The papers have arrived, the teachers are stressed. The kids probably don’t have much clue of the pressure the school is under to ‘perform’ acceptably, nor that their results will be published nationally and their school judged accordingly.
This week, Key Stage 2 children, aged 10-11 will be taking their tests. Key Stage 1 children aged 6 and 7 will take them over the next few weeks as determined by the individual school.

What are SATs?

They are ‘standard assessment tests’. They are the way that the government determines the level of ability of our children based on a standard they have set in relation to the national curriculum.
Should we care? As parents, tax payers, school employees, simply as human beings?

The good

Testing children can give an assessment for schools and parents about the level of ability. It can also highlight areas that children struggle with which can help children to develop a personalised study plan and make the teachers aware of areas of the curriculum that might need extra support.
It shows us as tax payers that the millions of pounds our government spends on education is being used effectively on staff and resources to create the next generation.
For school employees it can show how effective their work is. The interventions that are put in place to support children and their learning, the lesson planning, progress meetings, endless paperwork, all whittle down to these tests and their results.
It is good practice for the children to learn about the preparation for tests ready for their secondary education. Some of the children in the GCSE exams I invigilate should have paid more attention!


The bad

Tests are only conducted in English and Maths. They stress out the children, parents and teachers. They bring out an unpleasant competitiveness.
Matthew was only 6 when he sat his KS1 SATs: that seems so young to be making judgements about his ability. The school downplayed the importance of the tests but some children had been told about them by their parents and it soon went around the whole class.
SATs don’t take into consideration special circumstances such as special educational needs and disabilities or social/emotional issues.
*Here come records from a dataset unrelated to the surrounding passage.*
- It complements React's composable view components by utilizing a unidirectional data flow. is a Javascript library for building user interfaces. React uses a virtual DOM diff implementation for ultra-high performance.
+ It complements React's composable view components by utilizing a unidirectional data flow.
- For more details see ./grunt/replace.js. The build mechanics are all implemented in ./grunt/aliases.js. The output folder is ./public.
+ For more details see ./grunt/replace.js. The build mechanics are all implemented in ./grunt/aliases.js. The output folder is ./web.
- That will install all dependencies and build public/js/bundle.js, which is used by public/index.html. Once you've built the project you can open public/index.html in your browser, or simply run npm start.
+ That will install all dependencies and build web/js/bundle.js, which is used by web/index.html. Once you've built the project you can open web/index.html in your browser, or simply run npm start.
In the data analysis that is produced, these details will be present to those who care to look, but the narrative behind the results is marginalised.


The ugly

We are teaching children that we only care about their academic ability, not about their personal development as people of the world. Schools are expected to cover this but then not rewarded for their dedication to creationg positive human beings that will go out and face a world that we cannot imagine, doing jobs we may not even understand.
This may give children a skewed sense of what to value in themselves which could have long lasting mental health implications.
At every parents’ evening, I always ask about how my children are getting on socially and am more concerned with theis than the state of their handwriting or use of fractions. I want to know they have friends, have confidence and know how to resolve problems.

Should we scrap SATs?

A resounding ‘NO’ from me!
It can’t be denied that there are flaws in the education system. However, despite this, keeping track of progress and achievement is a crucial part of our children’s lives and good preparation for their adult life (perfomance management, anyone?!)
I would personally prefer a broader and more diverse series of tests across the curriculum so that we teach our children to value their accomplishments in a range of subjects. Remember that Einstein struggled in his early years to even speak fluently but was an excellent violin player and excelled at sciences later in life.
What do you think about SATs and testing children: too much too soon or an essential part of growing up?
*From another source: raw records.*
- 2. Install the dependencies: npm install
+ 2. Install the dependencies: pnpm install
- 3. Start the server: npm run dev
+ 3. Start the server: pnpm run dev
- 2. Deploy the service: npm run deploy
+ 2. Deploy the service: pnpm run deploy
  1. I think as long as the parents keep it in preportion, then there’s not undue stress on the kids. I think it’s the parents who turn it into something it isn’t. It also helps you see where you need to focus. #Globalblogging

  2. Here in the States, some colleges are actually doing away with the practice of using SATS as an admission criteria.
    I have persevered in testing my kids because we home school, and I want to make sure we’re on track with everyone by some objective standard.
    At any rate, I administered my last round of standardized tests here in my homeschooling life this spring, and it felt good to put that routine behind me.

  3. There is no perfect school assessment system, Laura. And no matter what way you go, maths and English are vital … so despite the negative side of all this, kids still must be assessessed, in order to see where they are, and more importantly, what needs to be addressed. #GlobalBlogging

  4. We don’t have SATS over here on our side of the pond but I personally think there should be some kind of assessment to gauge a child’s level of ability. But then again, the education system here really sucks and most parents are sending their kids to private schools.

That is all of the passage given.